WHAT THIS TASK INVOLVES: Would you give the listing back word for word once its pictures are removed?

EXTRACTED MATERIAL:
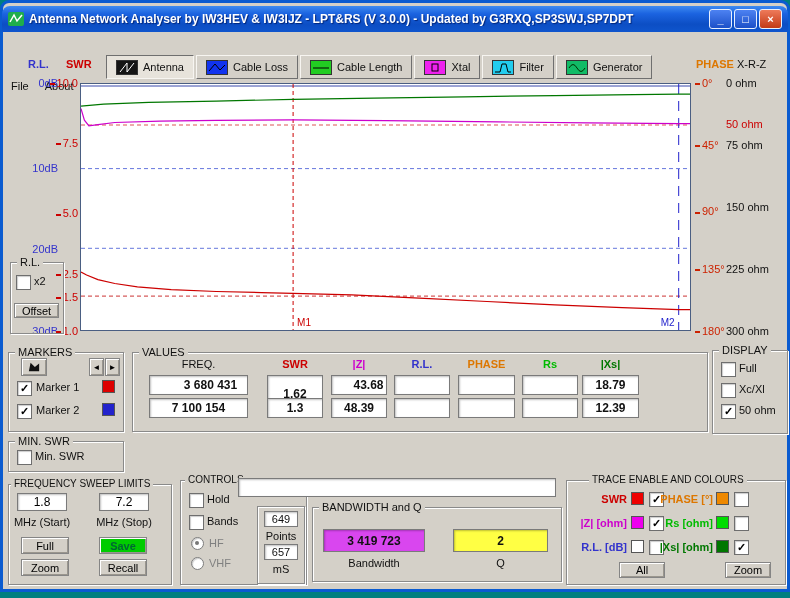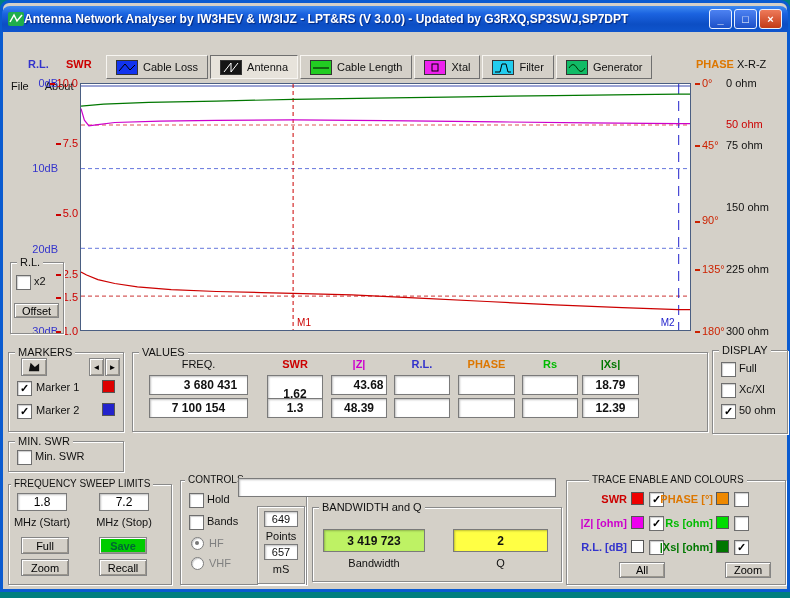--- a/index.html
+++ b/index.html
@@ -7,21 +7,21 @@
     width:790px;height:598px;position:relative;overflow:hidden;
     background:#007f7f;
     font-family:"Liberation Sans",sans-serif;font-size:11px;color:#111;
   }
   .abs{position:absolute;}
   
   .window-bg{position:absolute;left:0;top:6;width:790px;height:592px;box-sizing:border-box;
     background:#d4d0c8;border:3px solid #0a5bd0;border-radius:9px 9px 0 0;}
   .titlebar{position:absolute;left:2px;top:6px;width:786px;height:26px;border-radius:8px 8px 0 0;
     background:linear-gradient(180deg,#3d8bf2 0%,#1b63e0 30%,#0c4ec4 70%,#0f55cd 100%);
-    display:flex;align-items:center;padding:0 6px;box-sizing:border-box;
+    display:flex;align-items:center;padding:0 6px;box-sizing:border-box;gap:5px;
     color:#fff;font-weight:bold;font-size:12px;white-space:nowrap;}
   .title-text{overflow:hidden;text-overflow:ellipsis;flex:1;text-shadow:1px 1px 1px #00257a;}
   .tbtns{display:flex;gap:2px;}
   .tbtn{width:21px;height:18px;border-radius:3px;border:1px solid #e8f0ff;display:flex;align-items:center;
     justify-content:center;color:#fff;font-size:11px;font-weight:bold;line-height:10px;}
   .tbtn.mm{background:linear-gradient(180deg,#4d82f2,#1c50c8);}
   .tbtn.close{background:linear-gradient(180deg,#ee7a5a,#c33a16);}
   .menubar{position:absolute;left:3px;top:32px;width:724px;height:18px;display:flex;align-items:flex-end;margin-top:44px;}
   .menu-item{padding:2px 8px;cursor:default;}
   
@@ -83,31 +83,31 @@
   <span class="menu-item">File</span>
   <span class="menu-item">About</span>
 </div>
 
 <span class="axhead" style="left:28px;top:58px;color:#3333cc;">R.L.</span>
 <span class="axhead" style="left:66px;top:58px;color:#cc0000;">SWR</span>
 <span class="axhead" style="left:696px;top:58px;color:#dd7700;">PHASE</span>
 <span class="axhead" style="left:737px;top:58px;color:#111;font-weight:normal;">X-R-Z</span>
 
 <div class="toolbar">
-  <div class="tab">
-    <svg class="tab-icon" viewBox="0 0 20 13" style="color: rgb(0, 0, 0); background: rgb(17, 51, 238);">
-        <polyline points="2,10 8,3 13,9 18,4" stroke="currentColor" fill="none"></polyline>
-      </svg>
-    <span>Cable Loss</span>
-  </div>
   <div class="tab active">
     <svg class="tab-icon" viewBox="0 0 20 13" style="color: rgb(255, 255, 255); background: rgb(21, 21, 21);">
         <polyline points="3,11 10,2 10,11 17,2" stroke="currentColor" fill="none"></polyline>
       </svg>
     <span>Antenna</span>
+  </div>
+  <div class="tab">
+    <svg class="tab-icon" viewBox="0 0 20 13" style="color: rgb(0, 0, 0); background: rgb(17, 51, 238);">
+        <polyline points="2,10 8,3 13,9 18,4" stroke="currentColor" fill="none"></polyline>
+      </svg>
+    <span>Cable Loss</span>
   </div>
   <div class="tab">
     <svg class="tab-icon" viewBox="0 0 20 13" style="color: rgb(0, 0, 0); background: rgb(34, 204, 34);">
         <polyline points="2,7 18,7" stroke="currentColor" fill="none"></polyline>
       </svg>
     <span>Cable Length</span>
   </div>
   <div class="tab">
     <svg class="tab-icon" viewBox="0 0 20 13" style="color: rgb(0, 0, 0); background: rgb(238, 34, 238);">
         <rect x="7" y="3" width="6" height="7" stroke="currentColor" fill="none"></rect>
@@ -153,21 +153,21 @@
     <span class="tick tick-dash" style="top: -6px;">10.0</span>
     <span class="tick tick-dash" style="top: 54.264px;">7.5</span>
     <span class="tick tick-dash" style="top: 124.448px;">5.0</span>
     <span class="tick tick-dash" style="top: 184.712px;">2.5</span>
     <span class="tick tick-dash" style="top: 207.776px;">1.5</span>
     <span class="tick tick-dash" style="top: 242px;">1.0</span>
   </div>
 <div class="ticks ta-l" style="left:695px;width:28px;color:#cc2200;">
     <span class="tick tick-dash" style="top: -6px;">0°</span>
     <span class="tick tick-dash" style="top: 56.248px;">45°</span>
-    <span class="tick tick-dash" style="top: 122.464px; margin-top: 9px;">90°</span>
+    <span class="tick tick-dash" style="top: 122.464px;">90°</span>
     <span class="tick tick-dash" style="top: 179.752px;">135°</span>
     <span class="tick tick-dash" style="top: 242px;">180°</span>
   </div>
 <div class="ticks ta-l" style="left:726px;width:60px;color:#111;">
     <span class="tick" style="top: -6px; color: rgb(17, 17, 17);">0 ohm</span>
     <span class="tick" style="top: 35.416px; color: rgb(204, 0, 0);">50 ohm</span>
     <span class="tick" style="top: 56px; color: rgb(17, 17, 17);">75 ohm</span>
     <span class="tick" style="top: 118px; color: rgb(17, 17, 17);">150 ohm</span>
     <span class="tick" style="top: 180px; color: rgb(17, 17, 17);">225 ohm</span>
     <span class="tick" style="top: 242px; color: rgb(17, 17, 17);">300 ohm</span>
@@ -267,21 +267,21 @@
     <span class="abs" style="left:0;top:23px;width:46px;text-align:center;">Points</span>
     <div class="field" style="left:6px;top:37px;width:34px;height:16px;">657</div>
     <span class="abs" style="left:0;top:56px;width:46px;text-align:center;">mS</span>
   </div>
 </div>
 
 <input class="tfield" style="left: 238px; top: 478px; width: 318px; height: 19px; text-align: left;" value="">
 
 <div class="grp" style="left:312px;top:507px;width:248px;height:73px;">
   <span class="grp-label">BANDWIDTH and Q</span>
-  <div class="field bold" style="left: 10px; top: 21px; width: 102px; height: 23px; background: #bef264;">3 419 723</div>
+  <div class="field bold" style="left: 10px; top: 21px; width: 102px; height: 23px; background: #d946ef;">3 419 723</div>
   <span class="abs" style="left:10px;top:49px;width:102px;text-align:center;">Bandwidth</span>
   <div class="field bold" style="left: 140px; top: 21px; width: 95px; height: 23px; background: rgb(255, 255, 68);">2</div>
   <span class="abs" style="left:140px;top:49px;width:95px;text-align:center;">Q</span>
 </div>
 
 <div class="grp" style="left:566px;top:480px;width:218px;height:103px;">
   <span class="grp-label" style="font-size:10px;left:22px;">TRACE ENABLE AND COLOURS</span>
 
   <span class="abs" style="left: 0px; top: 12px; width: 60px; text-align: right; font-weight: bold; color: rgb(204, 0, 0);">SWR</span>
   <span class="swatch" style="left: 64px; top: 11px; background: rgb(238, 0, 0);"></span>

TASK OUTPUT:
--- a/index.html
+++ b/index.html
@@ -7,21 +7,21 @@
     width:790px;height:598px;position:relative;overflow:hidden;
     background:#007f7f;
     font-family:"Liberation Sans",sans-serif;font-size:11px;color:#111;
   }
   .abs{position:absolute;}
   
   .window-bg{position:absolute;left:0;top:6;width:790px;height:592px;box-sizing:border-box;
     background:#d4d0c8;border:3px solid #0a5bd0;border-radius:9px 9px 0 0;}
   .titlebar{position:absolute;left:2px;top:6px;width:786px;height:26px;border-radius:8px 8px 0 0;
     background:linear-gradient(180deg,#3d8bf2 0%,#1b63e0 30%,#0c4ec4 70%,#0f55cd 100%);
-    display:flex;align-items:center;padding:0 6px;box-sizing:border-box;
+    display:flex;align-items:center;padding:0 6px;box-sizing:border-box;gap:5px;
     color:#fff;font-weight:bold;font-size:12px;white-space:nowrap;}
   .title-text{overflow:hidden;text-overflow:ellipsis;flex:1;text-shadow:1px 1px 1px #00257a;}
   .tbtns{display:flex;gap:2px;}
   .tbtn{width:21px;height:18px;border-radius:3px;border:1px solid #e8f0ff;display:flex;align-items:center;
     justify-content:center;color:#fff;font-size:11px;font-weight:bold;line-height:10px;}
   .tbtn.mm{background:linear-gradient(180deg,#4d82f2,#1c50c8);}
   .tbtn.close{background:linear-gradient(180deg,#ee7a5a,#c33a16);}
   .menubar{position:absolute;left:3px;top:32px;width:724px;height:18px;display:flex;align-items:flex-end;margin-top:44px;}
   .menu-item{padding:2px 8px;cursor:default;}
   
@@ -83,31 +83,31 @@
   <span class="menu-item">File</span>
   <span class="menu-item">About</span>
 </div>
 
 <span class="axhead" style="left:28px;top:58px;color:#3333cc;">R.L.</span>
 <span class="axhead" style="left:66px;top:58px;color:#cc0000;">SWR</span>
 <span class="axhead" style="left:696px;top:58px;color:#dd7700;">PHASE</span>
 <span class="axhead" style="left:737px;top:58px;color:#111;font-weight:normal;">X-R-Z</span>
 
 <div class="toolbar">
-  <div class="tab">
-    <svg class="tab-icon" viewBox="0 0 20 13" style="color: rgb(0, 0, 0); background: rgb(17, 51, 238);">
-        <polyline points="2,10 8,3 13,9 18,4" stroke="currentColor" fill="none"></polyline>
-      </svg>
-    <span>Cable Loss</span>
-  </div>
   <div class="tab active">
     <svg class="tab-icon" viewBox="0 0 20 13" style="color: rgb(255, 255, 255); background: rgb(21, 21, 21);">
         <polyline points="3,11 10,2 10,11 17,2" stroke="currentColor" fill="none"></polyline>
       </svg>
     <span>Antenna</span>
+  </div>
+  <div class="tab">
+    <svg class="tab-icon" viewBox="0 0 20 13" style="color: rgb(0, 0, 0); background: rgb(17, 51, 238);">
+        <polyline points="2,10 8,3 13,9 18,4" stroke="currentColor" fill="none"></polyline>
+      </svg>
+    <span>Cable Loss</span>
   </div>
   <div class="tab">
     <svg class="tab-icon" viewBox="0 0 20 13" style="color: rgb(0, 0, 0); background: rgb(34, 204, 34);">
         <polyline points="2,7 18,7" stroke="currentColor" fill="none"></polyline>
       </svg>
     <span>Cable Length</span>
   </div>
   <div class="tab">
     <svg class="tab-icon" viewBox="0 0 20 13" style="color: rgb(0, 0, 0); background: rgb(238, 34, 238);">
         <rect x="7" y="3" width="6" height="7" stroke="currentColor" fill="none"></rect>
@@ -153,21 +153,21 @@
     <span class="tick tick-dash" style="top: -6px;">10.0</span>
     <span class="tick tick-dash" style="top: 54.264px;">7.5</span>
     <span class="tick tick-dash" style="top: 124.448px;">5.0</span>
     <span class="tick tick-dash" style="top: 184.712px;">2.5</span>
     <span class="tick tick-dash" style="top: 207.776px;">1.5</span>
     <span class="tick tick-dash" style="top: 242px;">1.0</span>
   </div>
 <div class="ticks ta-l" style="left:695px;width:28px;color:#cc2200;">
     <span class="tick tick-dash" style="top: -6px;">0°</span>
     <span class="tick tick-dash" style="top: 56.248px;">45°</span>
-    <span class="tick tick-dash" style="top: 122.464px; margin-top: 9px;">90°</span>
+    <span class="tick tick-dash" style="top: 122.464px;">90°</span>
     <span class="tick tick-dash" style="top: 179.752px;">135°</span>
     <span class="tick tick-dash" style="top: 242px;">180°</span>
   </div>
 <div class="ticks ta-l" style="left:726px;width:60px;color:#111;">
     <span class="tick" style="top: -6px; color: rgb(17, 17, 17);">0 ohm</span>
     <span class="tick" style="top: 35.416px; color: rgb(204, 0, 0);">50 ohm</span>
     <span class="tick" style="top: 56px; color: rgb(17, 17, 17);">75 ohm</span>
     <span class="tick" style="top: 118px; color: rgb(17, 17, 17);">150 ohm</span>
     <span class="tick" style="top: 180px; color: rgb(17, 17, 17);">225 ohm</span>
     <span class="tick" style="top: 242px; color: rgb(17, 17, 17);">300 ohm</span>
@@ -267,21 +267,21 @@
     <span class="abs" style="left:0;top:23px;width:46px;text-align:center;">Points</span>
     <div class="field" style="left:6px;top:37px;width:34px;height:16px;">657</div>
     <span class="abs" style="left:0;top:56px;width:46px;text-align:center;">mS</span>
   </div>
 </div>
 
 <input class="tfield" style="left: 238px; top: 478px; width: 318px; height: 19px; text-align: left;" value="">
 
 <div class="grp" style="left:312px;top:507px;width:248px;height:73px;">
   <span class="grp-label">BANDWIDTH and Q</span>
-  <div class="field bold" style="left: 10px; top: 21px; width: 102px; height: 23px; background: #bef264;">3 419 723</div>
+  <div class="field bold" style="left: 10px; top: 21px; width: 102px; height: 23px; background: #d946ef;">3 419 723</div>
   <span class="abs" style="left:10px;top:49px;width:102px;text-align:center;">Bandwidth</span>
   <div class="field bold" style="left: 140px; top: 21px; width: 95px; height: 23px; background: rgb(255, 255, 68);">2</div>
   <span class="abs" style="left:140px;top:49px;width:95px;text-align:center;">Q</span>
 </div>
 
 <div class="grp" style="left:566px;top:480px;width:218px;height:103px;">
   <span class="grp-label" style="font-size:10px;left:22px;">TRACE ENABLE AND COLOURS</span>
 
   <span class="abs" style="left: 0px; top: 12px; width: 60px; text-align: right; font-weight: bold; color: rgb(204, 0, 0);">SWR</span>
   <span class="swatch" style="left: 64px; top: 11px; background: rgb(238, 0, 0);"></span>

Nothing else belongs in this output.